Coheed and Cambria
Friday, August 2, 2012
Better than: Spending the evening with any other '80s metal band, and arguably any metal band period.
Reliving past glories with tours that focus on classic albums or eras has become a standard practice for bands across all genres looking to boost ticket sales. Legendary British metal outfit Iron Maiden was well ahead of the curve when it first started alternating tours promoting newer material with retrospective jaunts over a decade ago, but the iconic group has long proven that it don't need no stinking gimmicks to put asses in seats. Ever since charismatic singer Bruce Dickinson and guitarist Adrian Smith returned to the fold back in 1999, Maiden's reputation as a must-see live juggernaut has only grown.
As good as the newer material has been from the reconvened classic line-up - with '90s holdover Janick Gers helping give those albums a potent three-guitar attack - the Maiden England Tour stop at the Shoreline Amphitheatre promised a wealth of vintage gems Friday night. It seemed most of the die-hard Maiden fans were either stuck in traffic or pounding beers in the parking lot when support act Coheed and Cambria took the stage with the pre-dusk sun still blazing.
The proggy, post-hardcore quartet had supporters scattered through the half-full venue as it chugged through the complex riffs of "No World for Tomorrow" and "Gravemakers and Gunslingers," but the high-pitched, emotive vocals of leader Claudio Sanchez left most of the early arriving heshers scratching their heads instead of banging them. The group sensibly played to the metal-minded crowd, unleashing a muscular cover of Black Sabbath's "Heaven and Hell" that incited an enthusiastic singalong and spotlighted the shredding prowess of Sanchez and fellow guitarist Travis Stever. In the end, the audience would likely have given a better reception to the grim theatrics and '70s hits of Maiden's East Coast touring partner Alice Cooper than the lukewarm applause that greeted Coheed and Cambria's set.

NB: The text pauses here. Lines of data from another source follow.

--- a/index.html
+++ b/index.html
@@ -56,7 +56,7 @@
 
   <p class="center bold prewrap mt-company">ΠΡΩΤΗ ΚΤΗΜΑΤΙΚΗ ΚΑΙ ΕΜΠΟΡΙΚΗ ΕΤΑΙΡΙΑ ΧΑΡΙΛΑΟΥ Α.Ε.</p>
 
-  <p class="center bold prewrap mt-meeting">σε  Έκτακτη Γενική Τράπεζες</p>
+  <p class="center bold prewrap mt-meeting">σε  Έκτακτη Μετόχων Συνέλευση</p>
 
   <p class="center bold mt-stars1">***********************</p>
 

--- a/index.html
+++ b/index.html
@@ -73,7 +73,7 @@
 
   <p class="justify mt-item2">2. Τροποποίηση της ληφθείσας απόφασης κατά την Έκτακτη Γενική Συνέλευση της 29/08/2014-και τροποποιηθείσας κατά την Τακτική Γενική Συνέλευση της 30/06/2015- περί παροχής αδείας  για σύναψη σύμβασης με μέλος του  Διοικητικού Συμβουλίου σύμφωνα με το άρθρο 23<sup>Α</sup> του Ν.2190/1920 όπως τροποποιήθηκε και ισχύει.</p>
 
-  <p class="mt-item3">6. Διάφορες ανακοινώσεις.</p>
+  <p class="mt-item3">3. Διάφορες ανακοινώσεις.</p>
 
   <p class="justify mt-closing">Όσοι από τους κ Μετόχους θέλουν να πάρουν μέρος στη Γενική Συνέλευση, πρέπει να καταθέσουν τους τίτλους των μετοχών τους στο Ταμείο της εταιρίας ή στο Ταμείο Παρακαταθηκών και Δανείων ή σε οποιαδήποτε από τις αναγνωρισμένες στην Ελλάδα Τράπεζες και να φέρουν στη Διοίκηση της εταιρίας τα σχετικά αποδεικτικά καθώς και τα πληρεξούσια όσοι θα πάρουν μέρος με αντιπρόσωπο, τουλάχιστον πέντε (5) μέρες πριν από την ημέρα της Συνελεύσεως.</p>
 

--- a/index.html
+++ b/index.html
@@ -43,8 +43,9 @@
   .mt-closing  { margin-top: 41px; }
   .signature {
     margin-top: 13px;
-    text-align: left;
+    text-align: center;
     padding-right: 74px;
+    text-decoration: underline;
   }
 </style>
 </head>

When the headliner's imminent start was signaled by their standard lead-in track (UFO's "Doctor Doctor") blaring over the PA, the full house of Maiden-T-shirt-clad fans was on its feet, roaring and ready. Built around the set list from the 1988 concert video documenting the tour for the band's conceptual opus Seventh Son of a Seventh Son, the show kicked off with that album's dramatic opener "Moonchild." Dickinson was joined by a chorus of thousands as he sang the tune's intro lyrics over simple acoustic guitar: "Seven deadly sins/ Seven ways to win/ Seven holy paths to hell/ And your trip begins."

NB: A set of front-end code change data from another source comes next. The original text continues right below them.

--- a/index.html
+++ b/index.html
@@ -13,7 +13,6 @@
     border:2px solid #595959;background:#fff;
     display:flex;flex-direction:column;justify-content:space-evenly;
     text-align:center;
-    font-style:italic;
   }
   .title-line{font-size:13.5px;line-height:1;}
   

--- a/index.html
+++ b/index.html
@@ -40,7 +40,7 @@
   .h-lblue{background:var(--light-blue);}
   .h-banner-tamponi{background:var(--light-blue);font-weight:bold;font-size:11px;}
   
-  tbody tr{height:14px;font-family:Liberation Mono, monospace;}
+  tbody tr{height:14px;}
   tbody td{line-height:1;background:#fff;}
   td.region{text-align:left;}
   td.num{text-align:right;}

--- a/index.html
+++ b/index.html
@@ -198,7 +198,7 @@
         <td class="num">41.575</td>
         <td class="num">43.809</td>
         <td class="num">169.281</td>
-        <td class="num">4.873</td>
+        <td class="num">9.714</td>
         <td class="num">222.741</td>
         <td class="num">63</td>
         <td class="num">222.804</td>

And begin it did as the band - and the first salvo of what would be a fiery evening heavy on the pyrotechnics - exploded onstage. Propelled by galloping, fleet-fingered bass playing of founder Steve Harris, the one-two punch of "Moonchild" and hooky arena anthem "Can I Play with Madness" gave Dickenson ample chance to show that his powerful pipes remain undiminished as he raced back and forth on the elevated walkway above the main stage.
Sprinting about the elaborate stage set based on the tundra motif of Seventh Son's cover art (when he wasn't leaping over or balancing on the stage monitors, which were made up to look like blocks of ice), the singer should have been hunched over taking oxygen during the recorded introduction to a ferocious version of "The Prisoner." Instead, the frenzied crowd response to the Number of the Beast rarity only spurred Dickinson to an ever more energetic delivery. Guitarists Dave Murray and Smith were plenty active as they churned out the meaty riffs and wailing solos that are the cornerstones to Maiden's sound, but compared to the perpetual motion of Dickinson, Harris and the flashy, guitar-twirling stunts of Gers, the two veteran axmen were practically standing still.
There were some other moments of downtime between songs, during which the singer joked about his uncertainty about the show's location ("Are we in San Francisco? Oakland? Where the fuck are we, Shoreline?"). He also apologized that venue was too small to accommodate the band's full stage set before waving his hand with a derisive laugh: "We've got enough pyro. We'll just burn it down so they can build a proper one."
It was hard to imagine the scope of an even larger set. Besides the expansive backdrop that scrolled through different widescreen reproductions of longtime Maiden artist Derek Riggs' indelible work for each song, the stage concealed large animatronic figures that emerged at key points. A demonic Minotaur flanked by massive spouts of flame surfaced for "Number of the Beast," while a super-sized statue of Seventh Son's central cover image throbbed and twitched to life, fire licking from mascot Eddie's lobotomized head during a climactic take on "Iron Maiden."